Sucker Punch reviewSucker Punch, released in April this year and directed and written by Zack Snyder, he of 300 and Watchmen fame, has caused a serious controversy in critics and film fans. Is it exploitative or is there any redemptive feminist hope for this film? The criticisms are pretty easy to understand. How can this film, with its clearly fetishizing costumes, also be empowering? Star Emily Browning has said it was indeed empowering to film, as she could embrace both her sexuality and an aggressive attitude. Snyder himself has said that he wanted to create new female icons for girls by turning the standard sexualised clichés into ones that can kick arse, but how sincere can this aim really be when the heroine is almost constantly in a sailor outfit with a thigh-length skirt and stockings? Is it even possible to subvert these clichés? So many questions…

I think the answer is in the film’s construction. Starting with the throwing of Babydoll (Browning) into an asylum after she is orphaned, it follows a retreat into the two levels of her imagination, the first based in a dance club/brothel and the second in a quasi-steampunk, fantasy world of dragons and robots. These second layers of fantasy are where the fetishization lies; in the brothel they’re in expectedly whorish attire, and in the next layer down, the costumes are militaristic, but still exposing and admittedly impractical. However there’s never any doubt that these are ever even supposed to be reality. The line is made absolutely clear between the different levels of perception. ‘Reality’, or the first level before the other fantasy worlds are reached, is dingy and dark. Sexuality here is dangerous and undesirable, represented in the character of the highly unpleasant Blue who works in the asylum. No fetishization there. On the second level of the brothel, sexuality is a commodity and clearly negative, and on the third level, there is no doubt that sexuality goes hand-in-hand with a kind of violent empowerment. Surely the multiplicity of the interpretations of sexuality here also shows how unstable these conceptions of sexuality are? I’d like to hope that the way sexuality is shown in different lights in this film causes some sort of analysis in the mind of viewers, who can question their own looking at the girls in the tiny outfits: are they supposed to be looking at them like this on each level of fantasy?

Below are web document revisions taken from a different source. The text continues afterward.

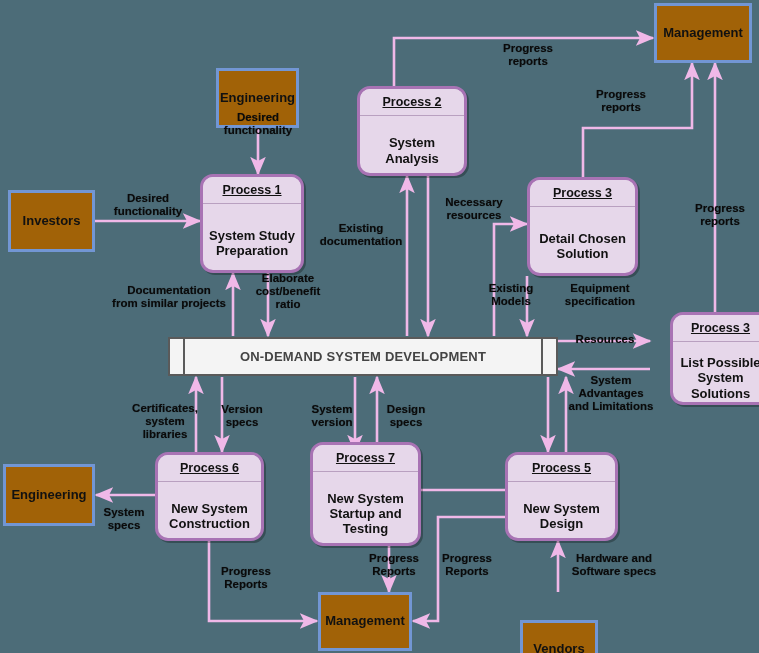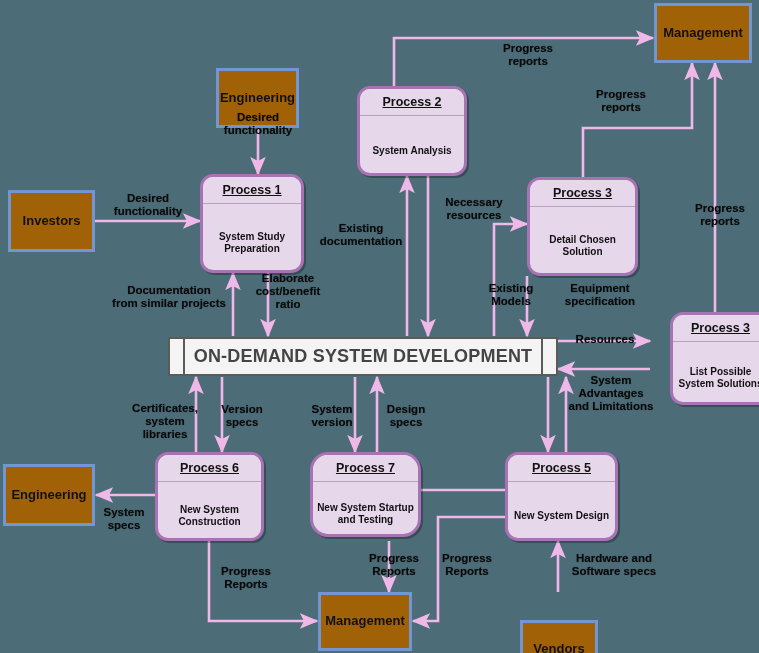"System Analysis" .process .pbody { font-size: 10px -> 13px }
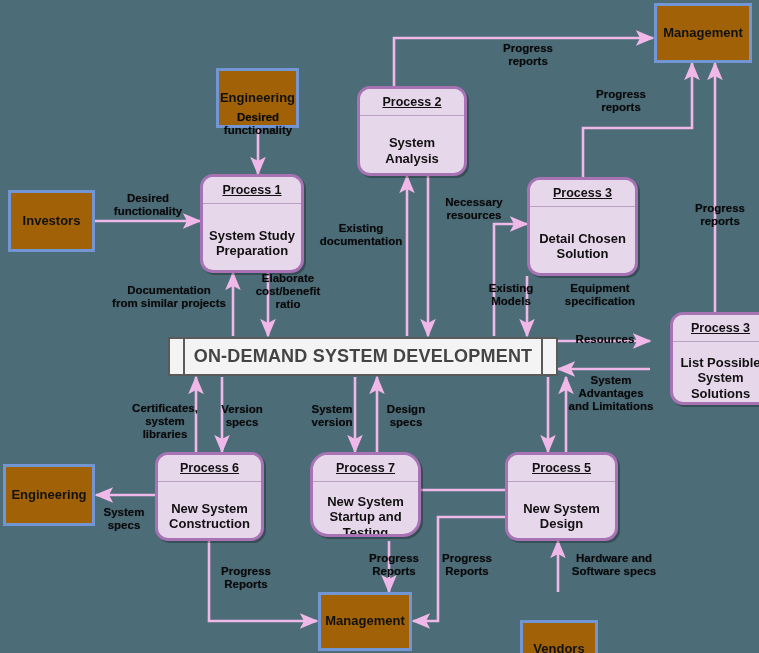"ON-DEMAND SYSTEM DEVELOPMENT" .store .slabel { font-size: 18px -> 13px }
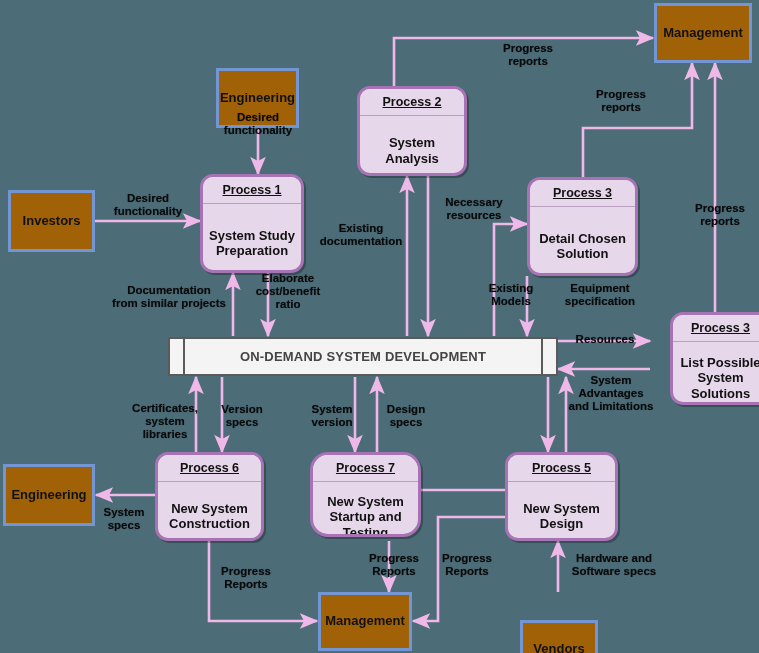"Process 7" div.process { border-radius: 18px -> none; height: 85px -> 104px; top: 452px -> 442px }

On an aesthetic level, the whole film insanely stylised, like 300 and Watchmen and the designs of the opponents which the girls have to fight are really incredibly rendered. I felt like the immersive stylization of the film also helped act against the fetishization of the girls on the final level of fantasy, making them into active parts of their surroundings rather than static and objectified images.

Feel free to argue with me, but give it a watch first.

Recommendations:

Kill Bill Vol. 1 (2003) Directed by Quentin Tarantino.
More controversial female-centred violence, although far more critically favoured than Sucker Punch.

Inception (2010) Directed by Christopher Nolan
Scaled-up action on multiple levels of consciousness.